Security must be on the minds of most journalists and newsroom managers across the globe, following the massacre of staffers at French satirical magazine Charlie Hebdo.
Could such an incident, wherein three apparent Islamic terrorists ambushed a newsroom and shot dead 10 journalists and cartoonists, happen in the U.S?
“It confirms some of our greatest fears that these attacks are likely to happen first in Europe and then quite possibly over here,” Sen. Dianne Feinstein, D-Calif., who leads her party on the Senate Intelligence Committee, told ABC News.
The Washington Examiner media desk visited the entrances of a few newsrooms in the Washington, D.C., area to examine their level of access security.
At the Wall Street Journal’s D.C. bureau, we simply walked past an occupied guard at his desk and took an elevator up to the newsroom’s entrance, which requires an electronic key to open. The door of the entrance, however, is glass, which could be penetrated by firearms such as the AK-47, the weapon reportedly used by the gunmen who broke into the Charlie Hebdo office.
At the D.C. bureau for the New York Times, which is close to the Journal’s, we were stopped by the front desk before we made it to the elevators. She told us we would need a key to access the Times newsroom.
We encountered a similar situation at the Washington Post, where two guards at the building’s front desk told us we could not enter through the door behind them without a key.
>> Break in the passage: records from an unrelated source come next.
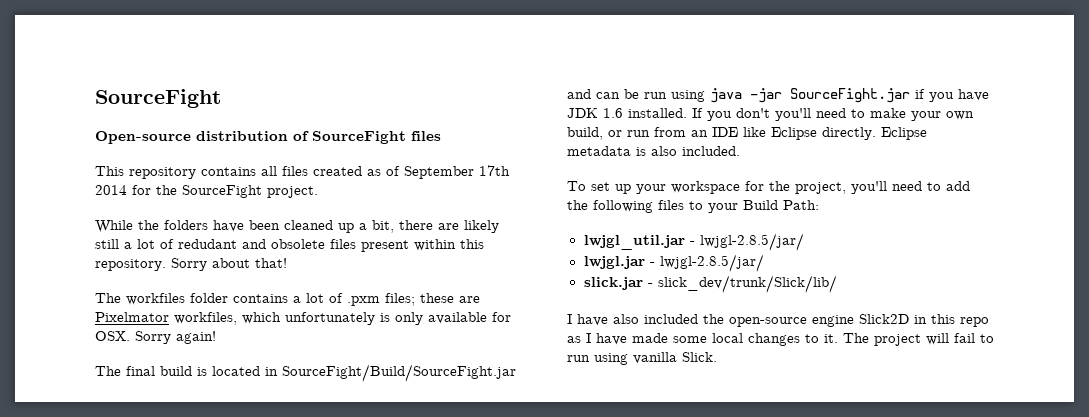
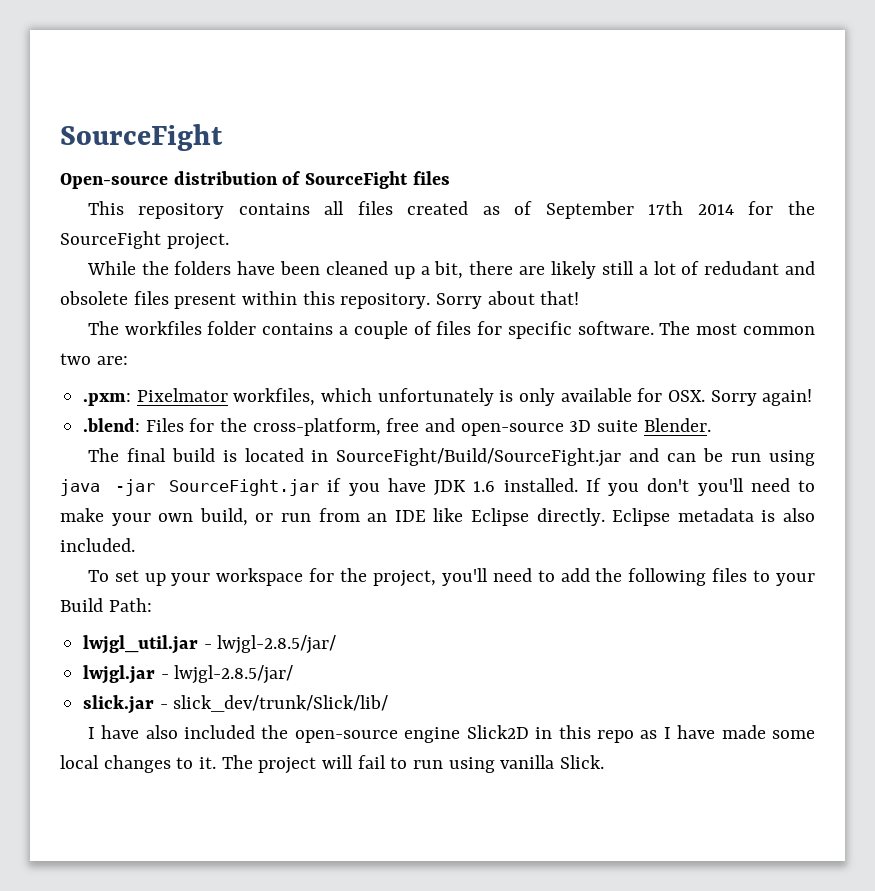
[306,293,480,306] lot of .pxm files; these are -> [353,321,815,339] [60,353,128,365] [83,393,132,406] couple of files for specific software. The most common two are: // .pxm:
(216, 337) none -> [83,418,711,436] // .blend: Files for the cross-platform, free and open-source 3D suite Blender.

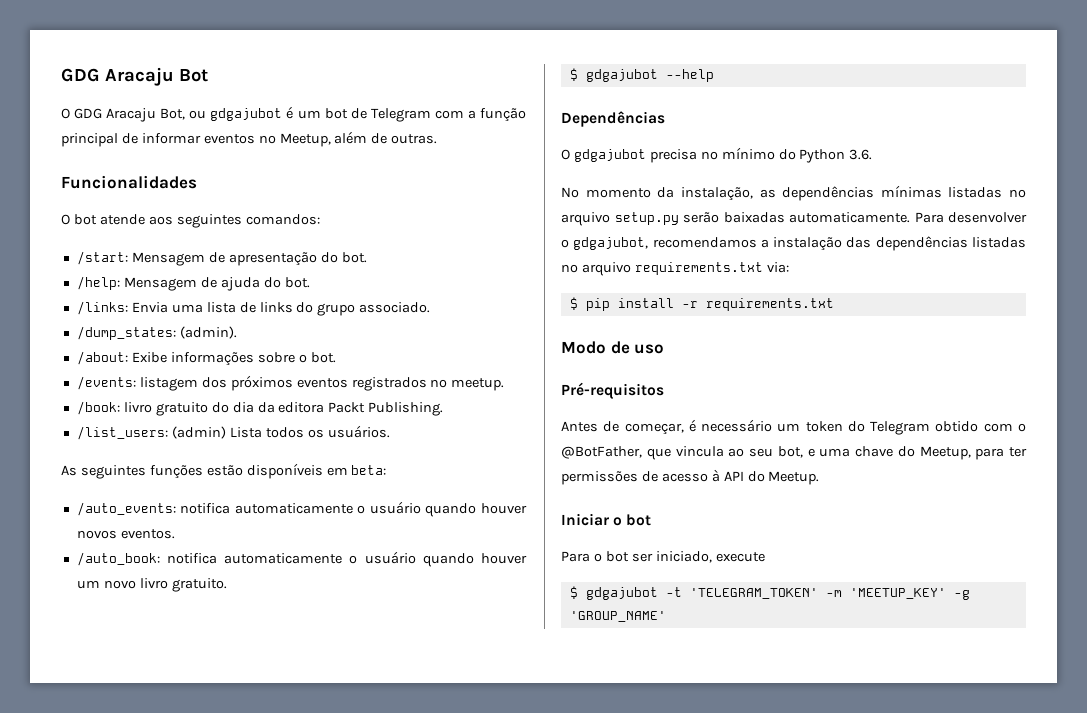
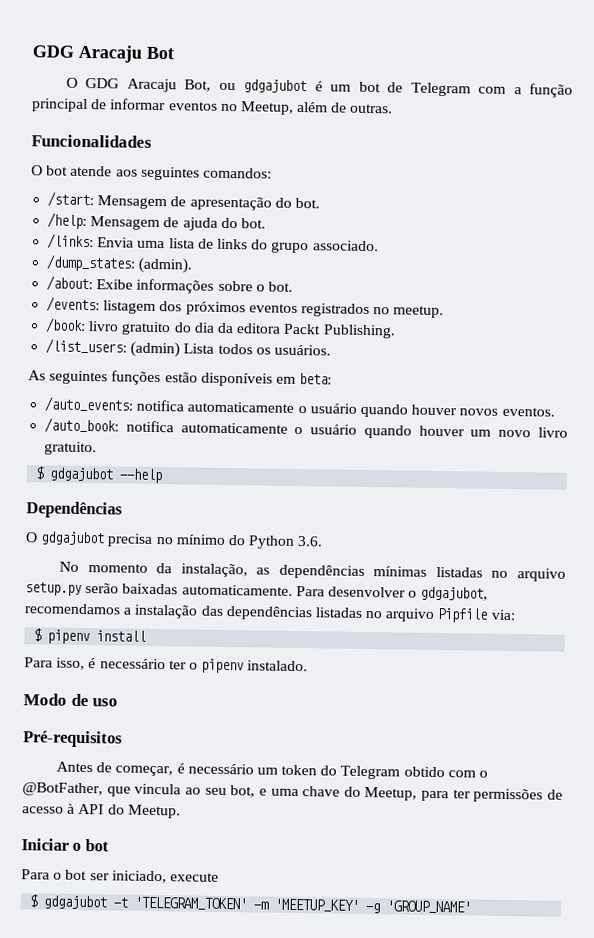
[634,262,763,275] requirements.txt -> [437,608,489,623] Pipfile
[585,298,610,311] pip -> [47,629,91,645] pipenv
[681,298,834,311] -r requirements.txt -> [24,657,309,674] // Para isso, é necessário ter o pipenv instalado.

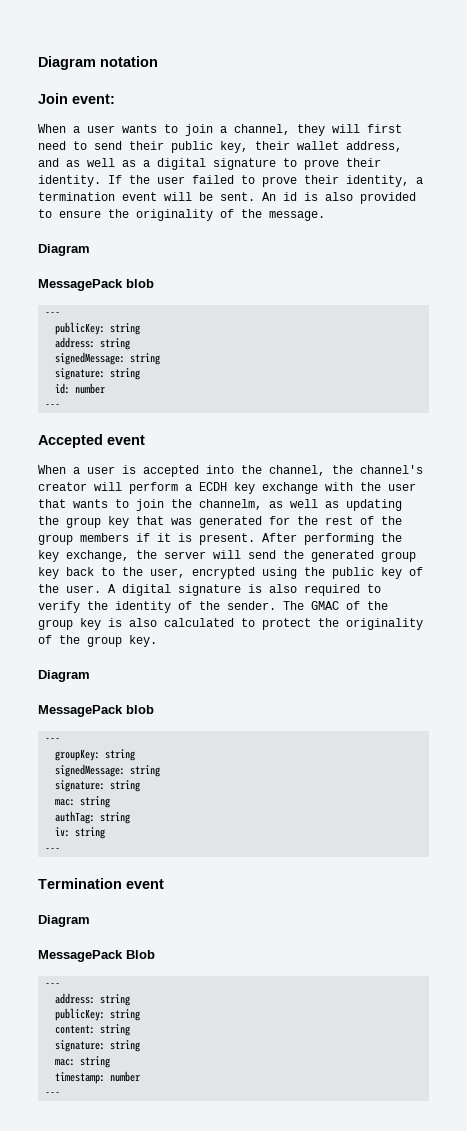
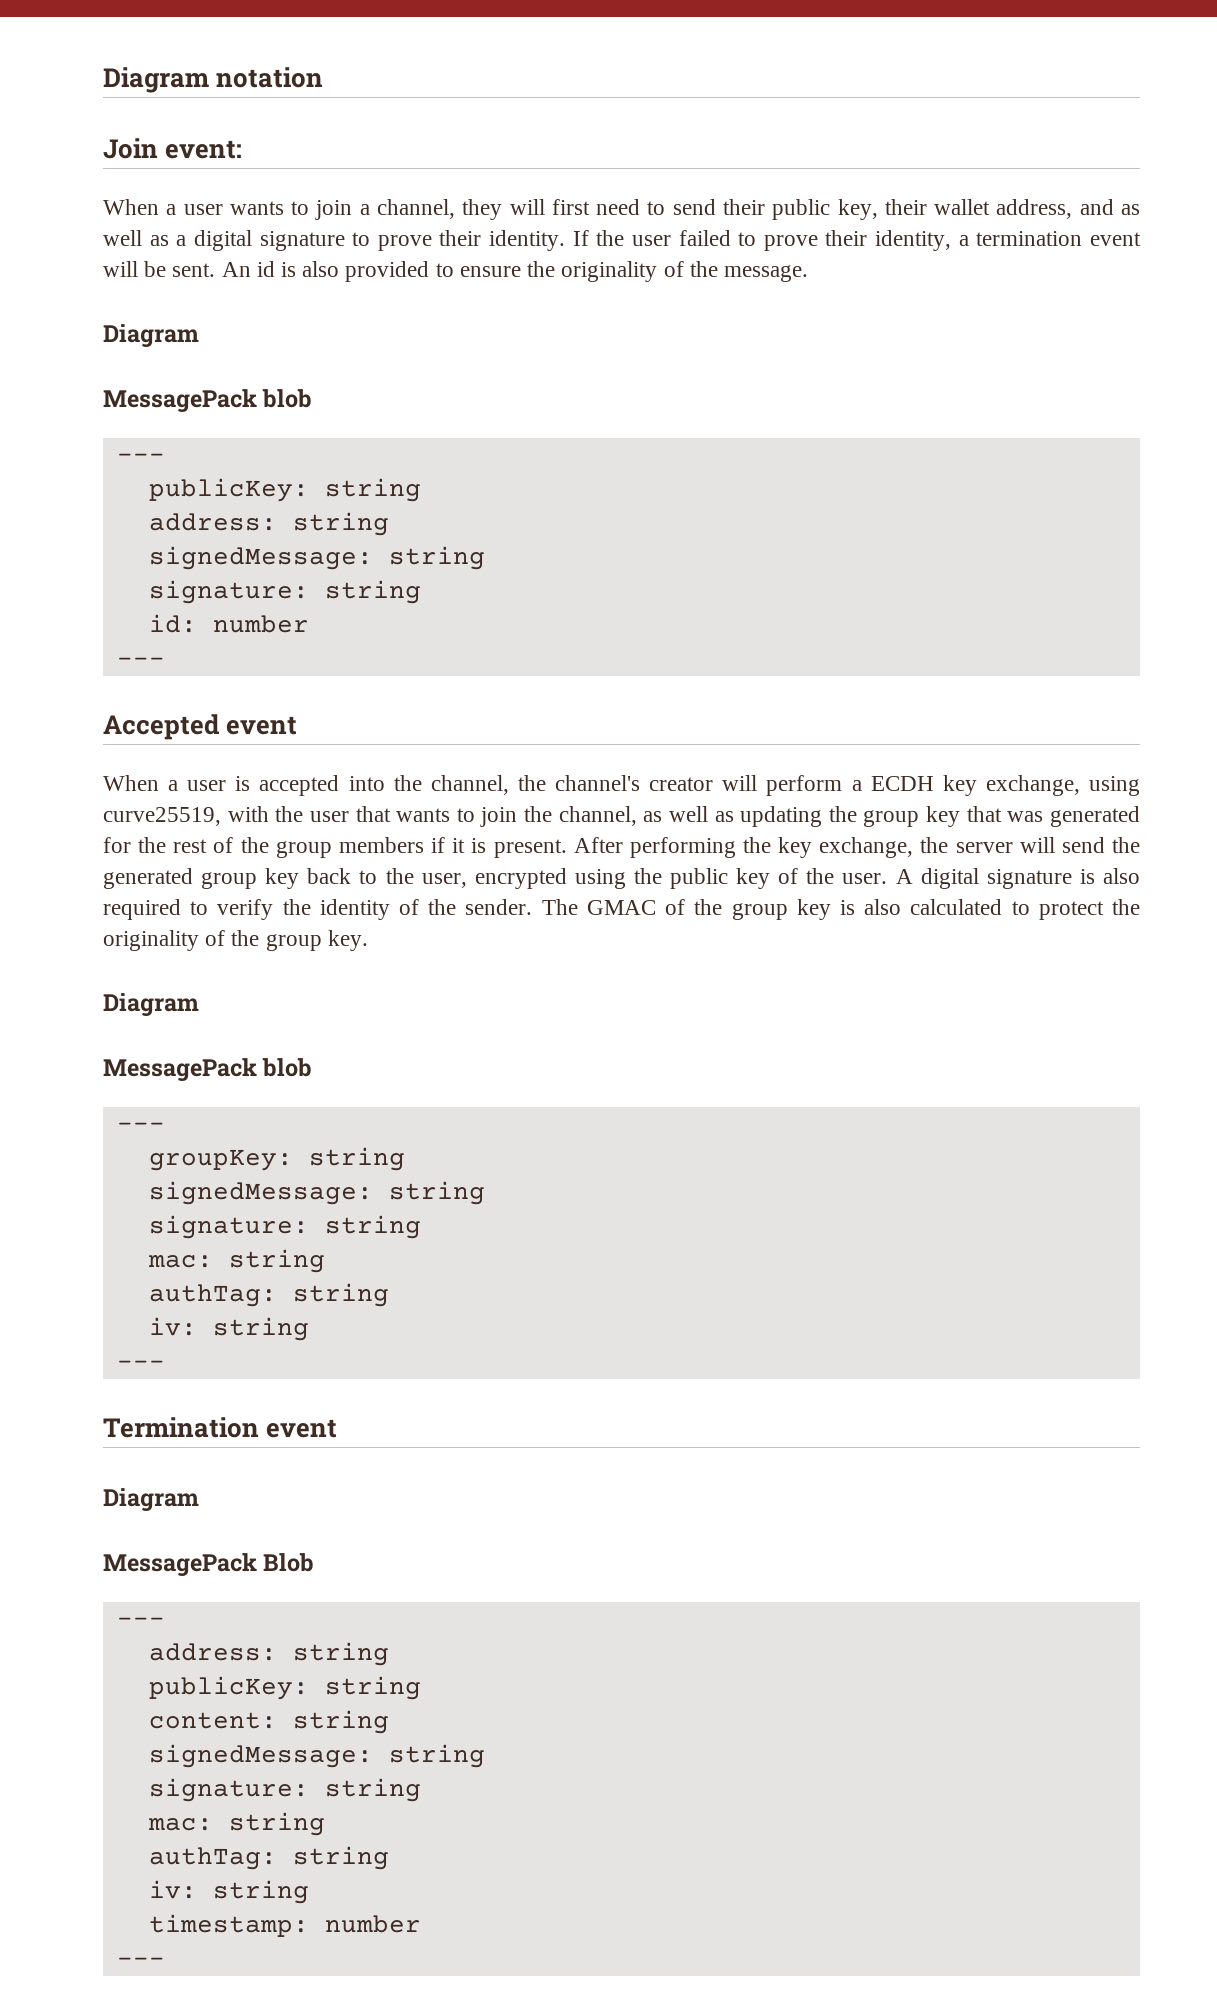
[262,482,318,494] exchange -> [985,775,1140,796] [103,807,221,826] exchange, using curve25519,
[199,499,262,510] channelm, -> [558,806,637,826] channel,
[55,1040,141,1052] [55,1056,111,1068] // signature: string // mac: string -> [148,1744,485,1768] [148,1778,421,1802] [147,1812,325,1836] [148,1846,389,1870] [148,1880,309,1904] // signedMessage: string // signature: string // mac: string // authTag: string // iv: string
That door, however, was also glass.
The Politico office, which is just outside of D.C. in Northern Virginia, may have been the most secure. To get inside, visitors need to walk inside of a building, use a key to enter a separate set of doors, which serves as a kind of lobby where there are security guards, and then go through another set of doors after. Those are all glass doors as well.
The National Press Club building, which houses many news bureaus from smaller newspapers, radio and TV outlets across the world, security may have been lacking the most. The building also features restaurants and stores, so it is open to the public. Through the halls, where doors lead to individual news bureaus, most of the doors are solid and require a key to enter but some are glass and others were even left ajar, including the door to the Denver Post and the Salt Lake Tribune, which share an office space.
At the top floor, where the Press Club is, we walked past the front desk and walked around the area where newsmakers deliver speeches to rooms full of journalists (though at the time we went, the rooms were serving as a meeting place for a conference).
“Security is something we’re always mindful of and careful about but as a matter of policy, we do not discuss our procedures publicly,” a spokeswoman for the Times said.
Myron Belkind, current president of the Press Club, offered a similar comment. “Security of our members, our guests and our facility is always a top priority, and we are continually reviewing our security,” he said. “As you will appreciate, we do not discuss specifics publicly.”
None of the other publications returned request for comment.